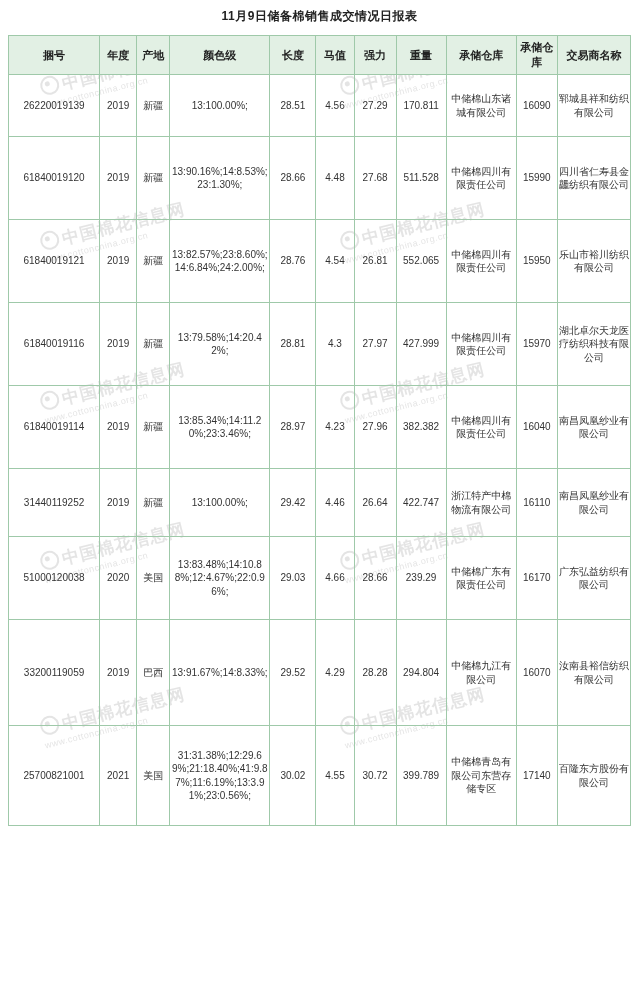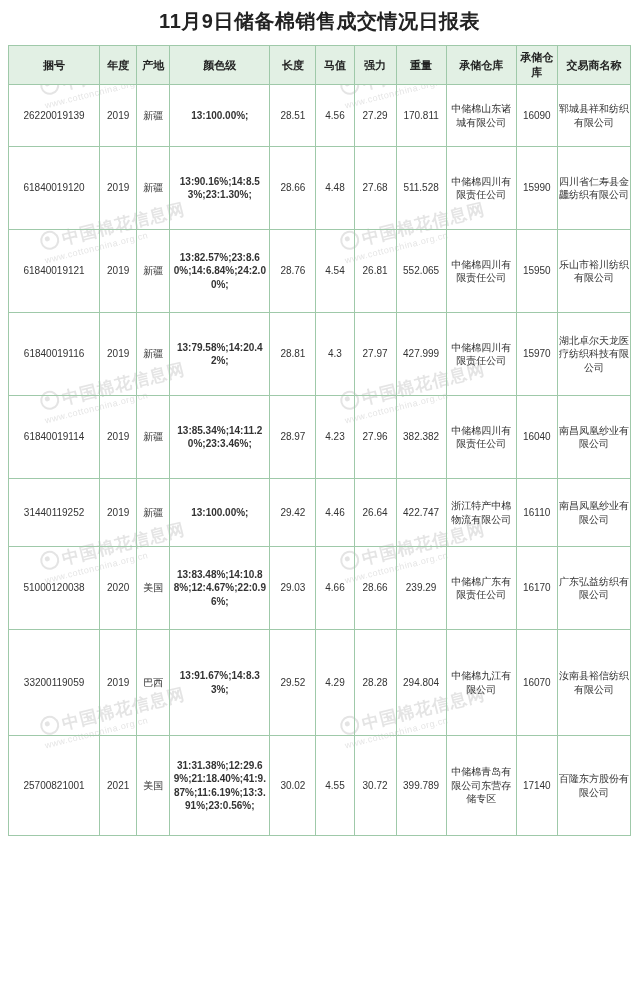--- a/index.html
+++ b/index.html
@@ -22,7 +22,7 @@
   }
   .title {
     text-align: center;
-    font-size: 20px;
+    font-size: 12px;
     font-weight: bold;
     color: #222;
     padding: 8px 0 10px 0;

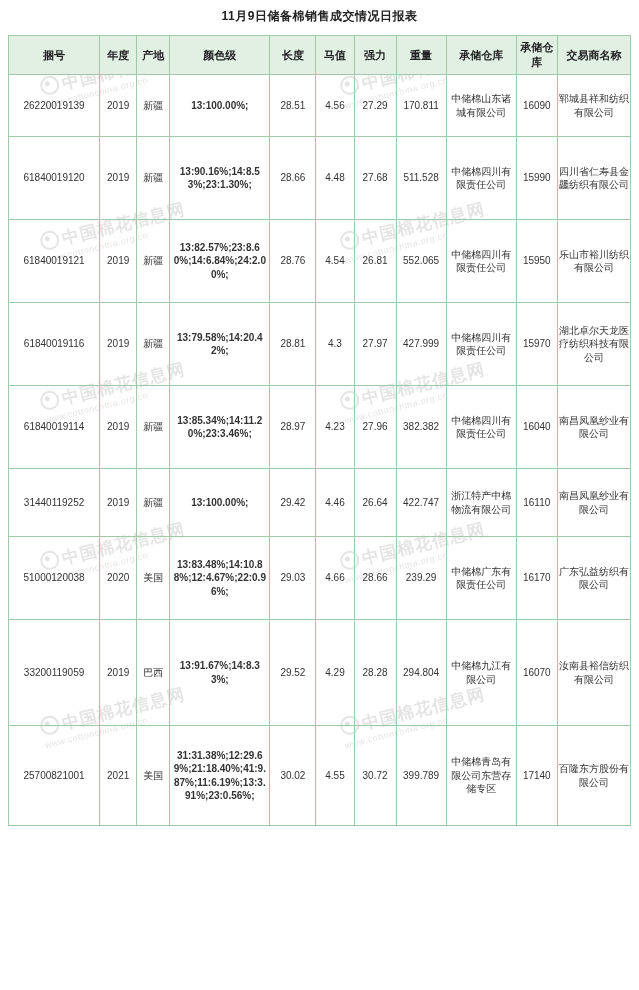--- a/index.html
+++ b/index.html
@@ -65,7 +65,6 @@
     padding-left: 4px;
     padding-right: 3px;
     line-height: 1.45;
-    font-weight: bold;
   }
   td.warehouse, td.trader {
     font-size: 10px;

================

Without including any pictures, output each entry above exactly as it appears.

--- a/index.html
+++ b/index.html
@@ -22,7 +22,7 @@
   }
   .title {
     text-align: center;
-    font-size: 20px;
+    font-size: 12px;
     font-weight: bold;
     color: #222;
     padding: 8px 0 10px 0;

--- a/index.html
+++ b/index.html
@@ -65,7 +65,6 @@
     padding-left: 4px;
     padding-right: 3px;
     line-height: 1.45;
-    font-weight: bold;
   }
   td.warehouse, td.trader {
     font-size: 10px;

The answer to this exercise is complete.